The first stage in Power’s processional model involves a mystical experience. This usually manifests as a child of 9 or 10 hearing a voice or seeing ghosts. Life proceeds until middle age where misfortune strikes. This triggers another experience which relates back to the initiates’ initial mystical experience. A consultation then occurs with a medicine person to interpret that experience. If the medicine person deems it appropriate, the Hanbleceya, or crying for a vision, is held in a sacred place. If the initiate receives a vision and the vision is approved by an elder, the initiate begins to apprentice with a shaman learning his or her ways. An apprentice gains his full power when Great Spirit decides he or she is ready. The time in-between the end of the apprenticeship is often marked with deep suffering. The path of the medicine person completes its circle with another misfortune or loss of a loved one, which slowly causes them to lose their power, then calling for the training of a new shaman (Powers, 1987).

What the work of Baer, Halifax, and Powers clearly demonstrates is that there was a great deal of diversity in the healing practices of Native Americans. The type of healing that developed in a certain tribe was uniquely suited to meet the needs of the community. Because the needs of each tribe were defined differently, so too were the roles of the ‘shaman’. According to personal communications that I had with Stanley Krippner in November of 2012, this is where all definitions of shamanism should stop; with the unique cultural acknowledgement of a healing system centered around a community appointed facilitator of altered states of consciousness. Any definition beyond that, I remember Krippner clearly stating, describes something other than shamanism.

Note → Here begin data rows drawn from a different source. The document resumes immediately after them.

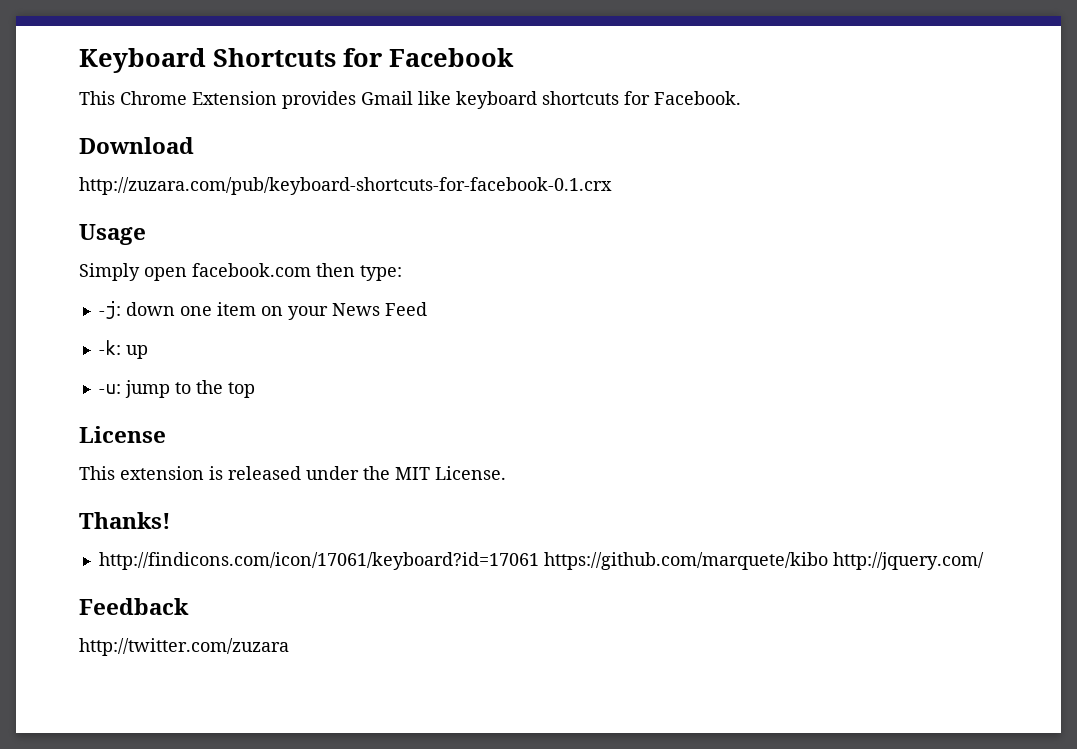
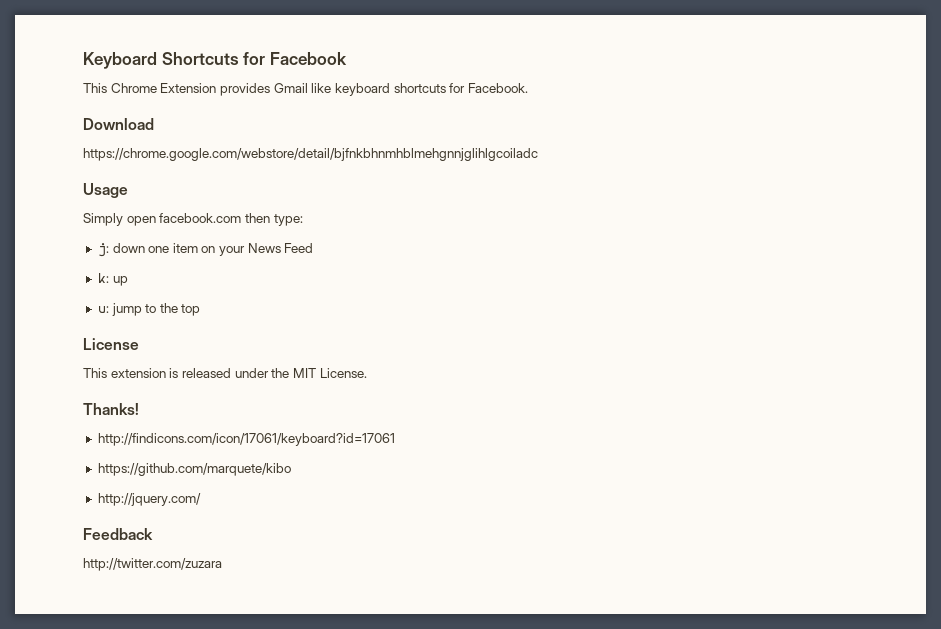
- http://zuzara.com/pub/keyboard-shortcuts-for-facebook-0.1.crx
+ https://chrome.google.com/webstore/detail/bjfnkbhnmhblmehgnnjglihlgcoiladc
- -j: down one item on your News Feed
+ j: down one item on your News Feed
- -k: up
+ k: up
- -u: jump to the top
+ u: jump to the top
- http://findicons.com/icon/17061/keyboard?id=17061 https://github.com/marquete/kibo http://jquery.com/
+ http://findicons.com/icon/17061/keyboard?id=17061
+ https://github.com/marquete/kibo
+ http://jquery.com/

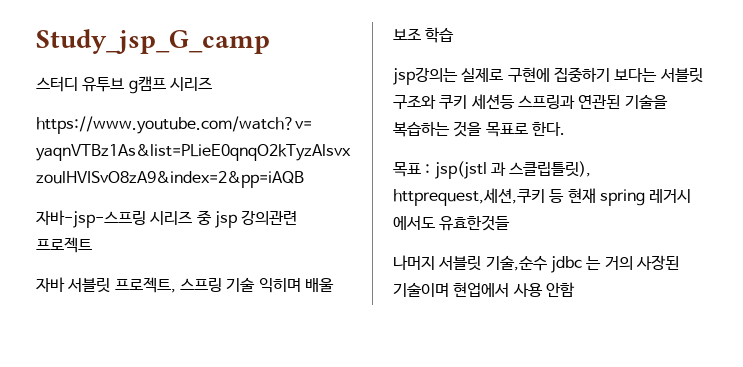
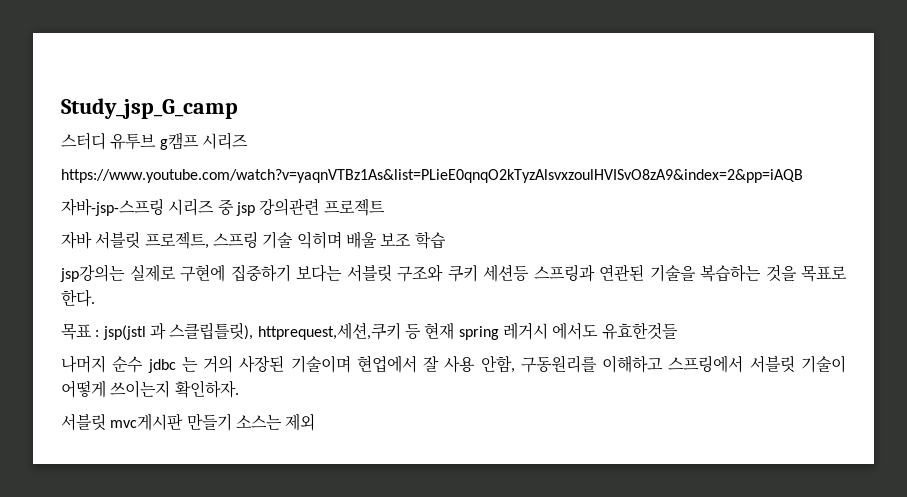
- 나머지 서블릿 기술,순수 jdbc 는 거의 사장된 기술이며 현업에서 사용 안함
+ 나머지 순수 jdbc 는 거의 사장된 기술이며 현업에서 잘 사용 안함, 구동원리를 이해하고 스프링에서 서블릿 기술이 어떻게 쓰이는지 확인하자.
+ 서블릿 mvc게시판 만들기 소스는 제외

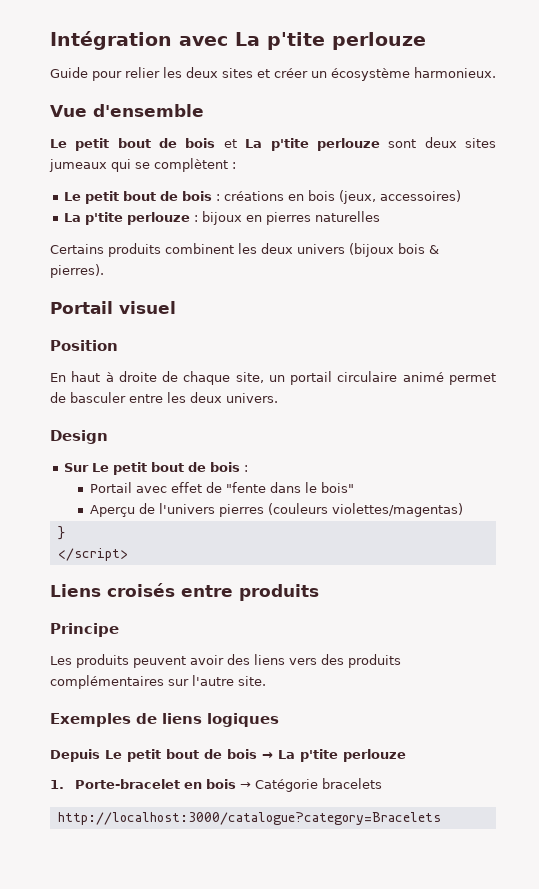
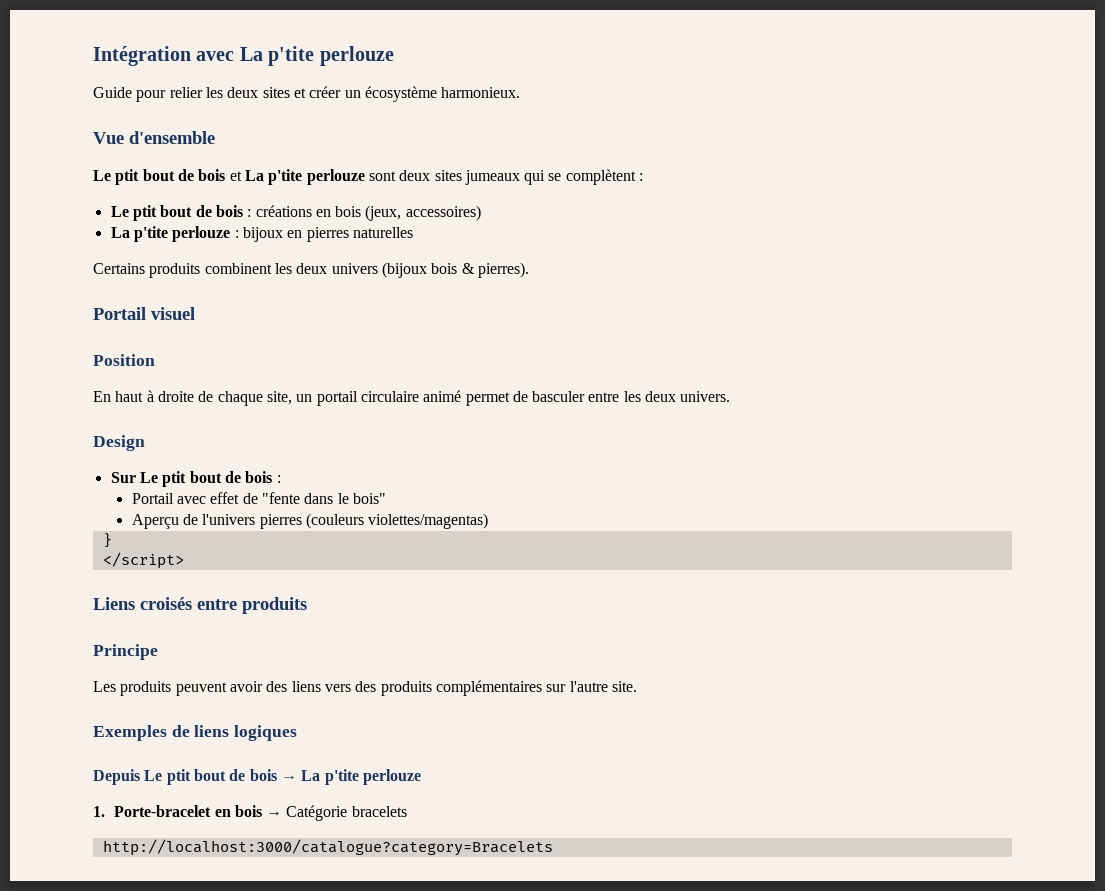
- Le petit bout de bois et La p'tite perlouze sont deux sites jumeaux qui se complètent :
+ Le ptit bout de bois et La p'tite perlouze sont deux sites jumeaux qui se complètent :
- Le petit bout de bois : créations en bois (jeux, accessoires)
+ Le ptit bout de bois : créations en bois (jeux, accessoires)
- Sur Le petit bout de bois :
+ Sur Le ptit bout de bois :
- Depuis Le petit bout de bois → La p'tite perlouze
+ Depuis Le ptit bout de bois → La p'tite perlouze

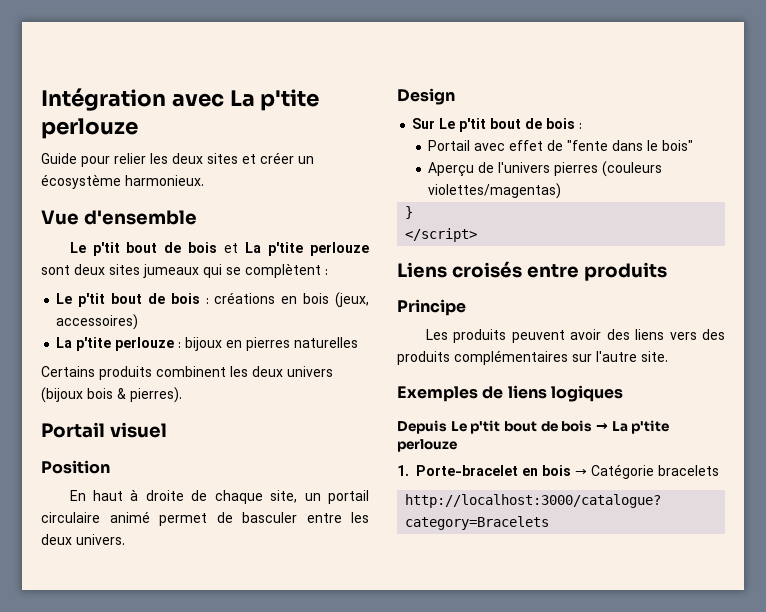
- Le ptit bout de bois et La p'tite perlouze sont deux sites jumeaux qui se complètent :
+ Le p'tit bout de bois et La p'tite perlouze sont deux sites jumeaux qui se complètent :
- Le ptit bout de bois : créations en bois (jeux, accessoires)
+ Le p'tit bout de bois : créations en bois (jeux, accessoires)
- Sur Le ptit bout de bois :
+ Sur Le p'tit bout de bois :
- Depuis Le ptit bout de bois → La p'tite perlouze
+ Depuis Le p'tit bout de bois → La p'tite perlouze

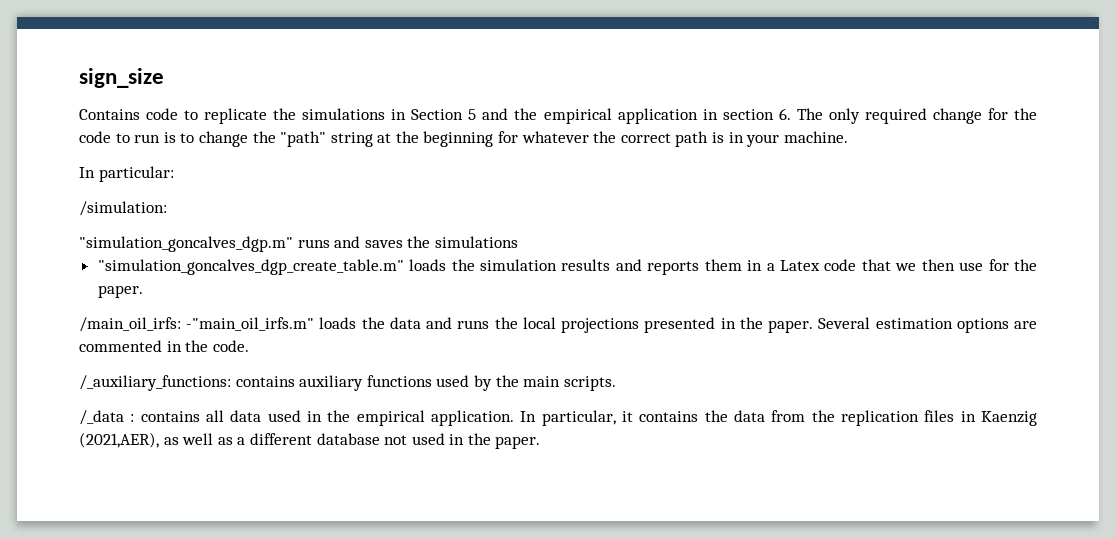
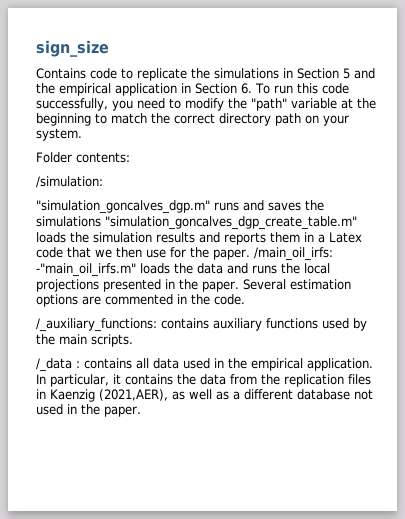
- Contains code to replicate the simulations in Section 5 and the empirical application in section 6. The only required change for the code to run is to change the "path" string at the beginning for whatever the correct path is in your machine.
- In particular:
+ Contains code to replicate the simulations in Section 5 and the empirical application in Section 6. To run this code successfully, you need to modify the "path" variable at the beginning to match the correct directory path on your system.
+ Folder contents:
- "simulation_goncalves_dgp.m" runs and saves the simulations
- "simulation_goncalves_dgp_create_table.m" loads the simulation results and reports them in a Latex code that we then use for the paper.
- /main_oil_irfs: -"main_oil_irfs.m" loads the data and runs the local projections presented in the paper.
+ "simulation_goncalves_dgp.m" runs and saves the simulations "simulation_goncalves_dgp_create_table.m" loads the simulation results and reports them in a Latex code that we then use for the paper. /main_oil_irfs: -"main_oil_irfs.m" loads the data and runs the local projections presented in the paper.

So how, then, did application of the term move from describing the uniqueness of indigenous medicine ways in North America to the multiple varied meanings shamanism now encompasses? Both Jones (2006) and Krippner (2000) identify the etic model of research as the flawed lens through which researchers constructed meaning around the observed phenomena.

An unforeseen result of developing the study of shamanism into its own field was that the use of the terms became divorced from their own specific sociocultural ontogenies, and were assumed to define a universal phenomenon that all individuals and all cultures theoretically possessed. This required the phenomenon to be reduced to a simple set of operationally circumscribed characteristics (Jones, 2006, p. 11). While the components of shamanism as defined by the early literature discussed in this paper are still practiced, the applications of those practices are limited to the indigenous populations living in the United States.